How to Fix Python Encoding Errors

You tried to read a file or process some text in Python, and you got a confusing error about “encoding,” “UnicodeDecodeError,” or “codec.” These errors look intimidating, but they’re actually quite common and fixable.

Encoding errors happen when Python tries to read text that’s stored in a different format than it expects. Think of it like trying to read a book written in a language you don’t speak — the letters might look like gibberish.

This guide will help you understand and fix Python encoding errors.

1 What Causes Python Encoding Errors
2 Fix 1: Specify the Correct Encoding When Reading Files
3 Fix 2: Handle Encoding Errors Gracefully
4 Fix 3: Fix Encoding When Writing Files
5 What to Do If It Still Doesn’t Work
6 Summary

What Causes Python Encoding Errors

Reading a file with the wrong encoding — The file was saved in one format (like Shift-JIS or Latin-1) but Python is trying to read it as UTF-8 (the most common text format).
Special characters in your data — Characters like accented letters (é, ñ), emojis, or non-English text can cause issues if the encoding doesn’t match.
Mixing bytes and strings — In Python 3, text (strings) and raw data (bytes) are different types, and converting between them incorrectly causes errors.

Fix 1: Specify the Correct Encoding When Reading Files

The most common encoding error happens when reading files. Python defaults to UTF-8, but not all files use UTF-8.

Example of the error:

# This might raise UnicodeDecodeError
with open("data.csv") as f:
    content = f.read()

Step 1: Try specifying UTF-8 explicitly (this fixes many cases).

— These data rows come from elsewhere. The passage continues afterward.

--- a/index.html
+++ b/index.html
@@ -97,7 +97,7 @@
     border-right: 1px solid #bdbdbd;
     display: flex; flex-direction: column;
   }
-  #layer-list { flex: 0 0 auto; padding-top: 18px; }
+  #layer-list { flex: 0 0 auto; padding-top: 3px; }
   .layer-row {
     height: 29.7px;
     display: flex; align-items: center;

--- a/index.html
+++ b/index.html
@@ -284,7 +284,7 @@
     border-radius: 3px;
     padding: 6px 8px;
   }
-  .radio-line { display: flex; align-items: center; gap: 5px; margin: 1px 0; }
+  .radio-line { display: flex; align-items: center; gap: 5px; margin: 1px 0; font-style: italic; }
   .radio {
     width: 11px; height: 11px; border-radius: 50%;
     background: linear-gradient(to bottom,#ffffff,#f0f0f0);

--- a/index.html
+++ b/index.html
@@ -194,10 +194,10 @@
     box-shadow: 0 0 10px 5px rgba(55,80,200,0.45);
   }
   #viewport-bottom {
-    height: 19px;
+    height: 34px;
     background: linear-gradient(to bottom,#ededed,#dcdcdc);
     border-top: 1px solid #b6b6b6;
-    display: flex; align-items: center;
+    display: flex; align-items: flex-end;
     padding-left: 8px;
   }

# Explicitly specify UTF-8 encoding
with open("data.csv", encoding="utf-8") as f:
    content = f.read()
print("File read successfully!")

If the file reads without errors, you’re done.

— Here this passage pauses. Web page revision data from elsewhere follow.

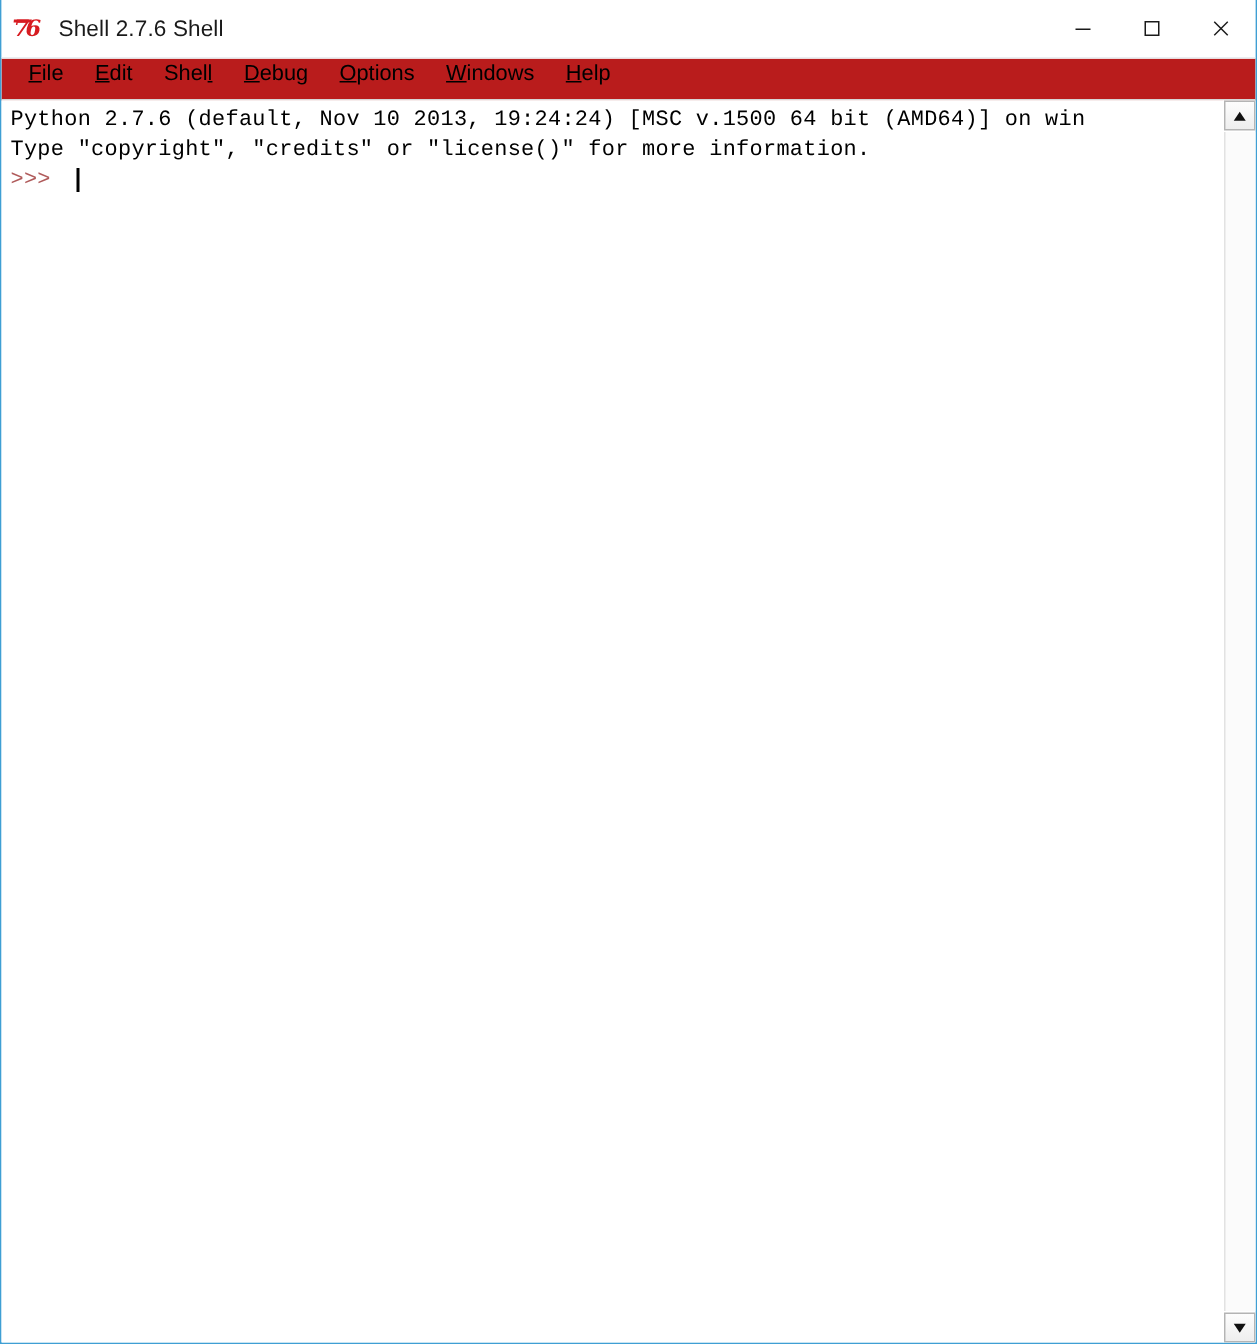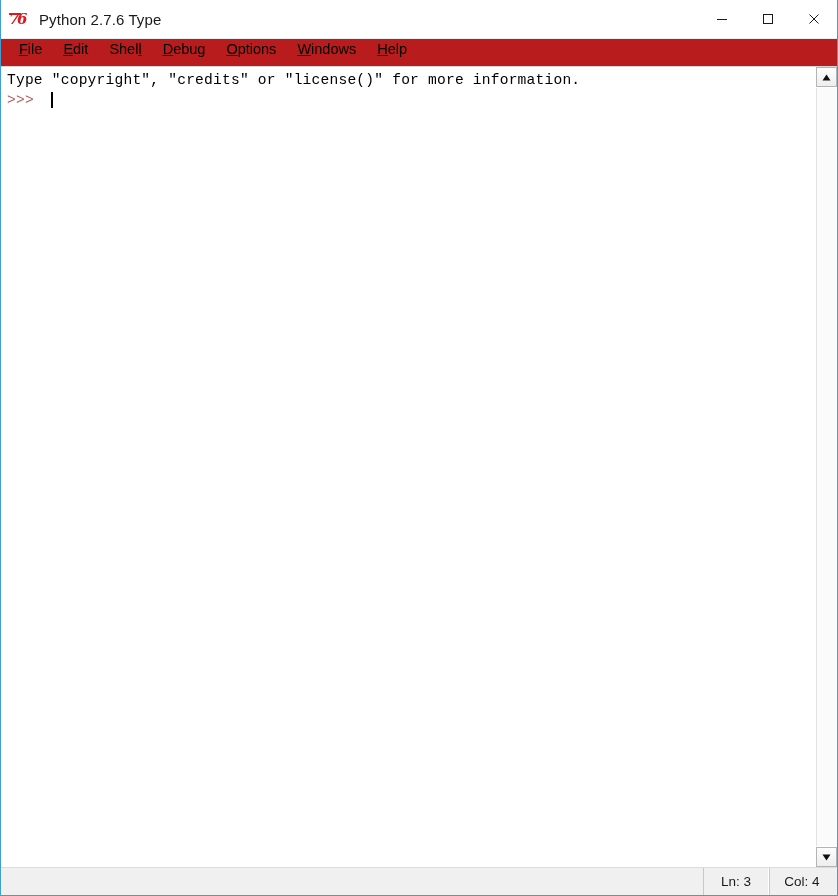--- a/index.html
+++ b/index.html
@@ -219,7 +219,7 @@
           <rect x="1" y="3" width="12" height="2" fill="#d71b20" transform="skewX(-14)"></rect>
         </svg>
       </span>
-      <span class="title-text">Python 2.7.6 Type</span>
+      <span class="title-text">Shell 2.7.6 Shell</span>
     </div>
     <div class="title-buttons">
       <div class="win-btn">

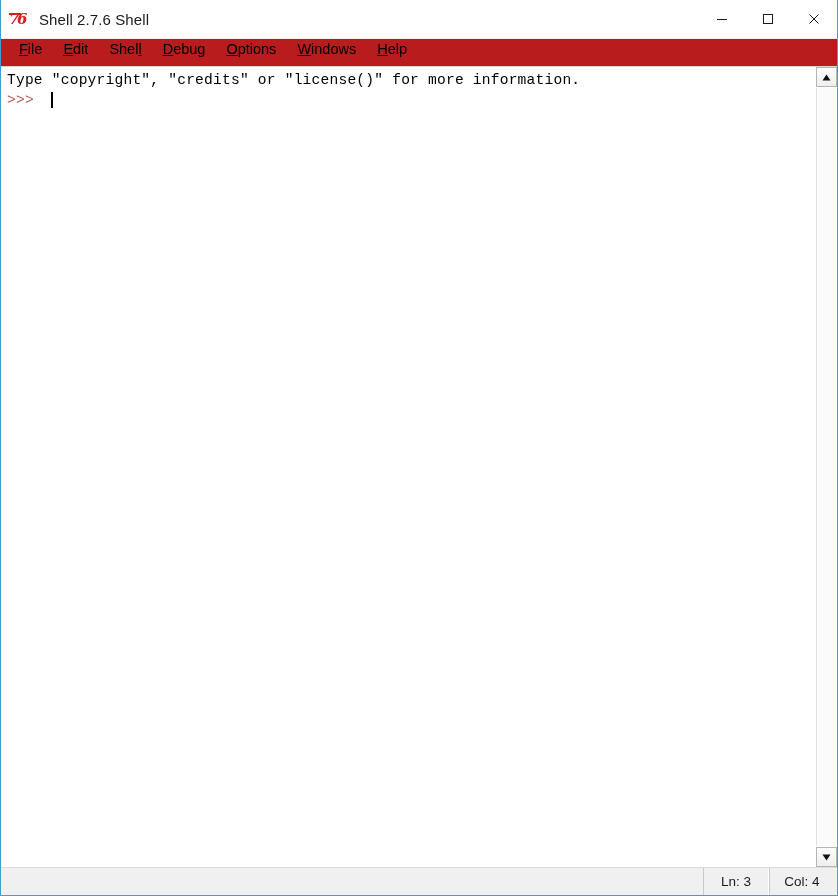--- a/index.html
+++ b/index.html
@@ -253,6 +253,7 @@
 
   <div class="content">
     <div class="textarea">
+      <div class="code-line">Python 2.7.6 (default, Nov 10 2013, 19:24:24) [MSC v.1500 64 bit (AMD64)] on win</div>
       <div class="code-line">Type "copyright", "credits" or "license()" for more information.</div>
       <div class="prompt-line">
         <span class="prompt">&gt;&gt;&gt; </span>

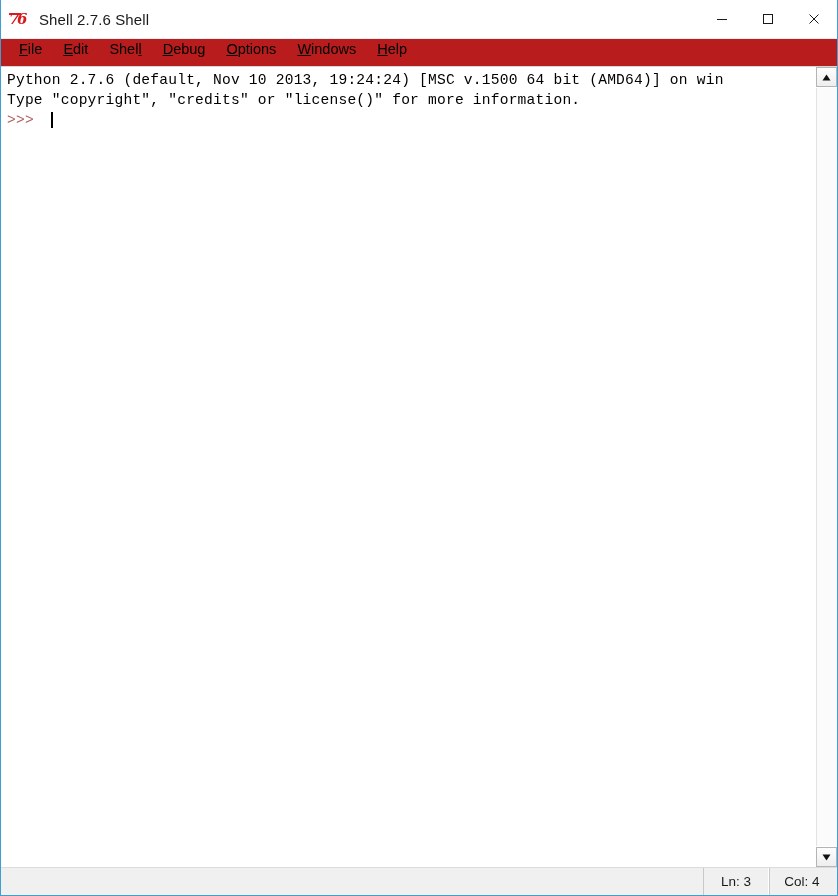--- a/index.html
+++ b/index.html
@@ -276,10 +276,6 @@
     </div>
   </div>
 
-  <div class="bottombar">
-    <div class="status-cell">Ln: 3</div>
-    <div class="status-cell">Col: 4</div>
-  </div>
 
 </div>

Step 2: If UTF-8 doesn’t work, try other common encodings.

# Try Latin-1 (also called ISO-8859-1) — common for European text
with open("data.csv", encoding="latin-1") as f:
    content = f.read()

# Try Shift-JIS — common for Japanese text
with open("data.csv", encoding="shift_jis") as f:
    content = f.read()

# Try CP1252 — common for Windows files
with open("data.csv", encoding="cp1252") as f:
    content = f.read()

Try each one until the file reads without errors and the text looks correct.

Step 3: If you’re not sure what encoding the file uses, detect it automatically.

# First, install the chardet library
# pip install chardet

import chardet

# Read the file as raw bytes first
with open("data.csv", "rb") as f:
    raw_data = f.read()

# Detect the encoding
detected = chardet.detect(raw_data)
print(f"Detected encoding: {detected['encoding']}")
print(f"Confidence: {detected['confidence']}")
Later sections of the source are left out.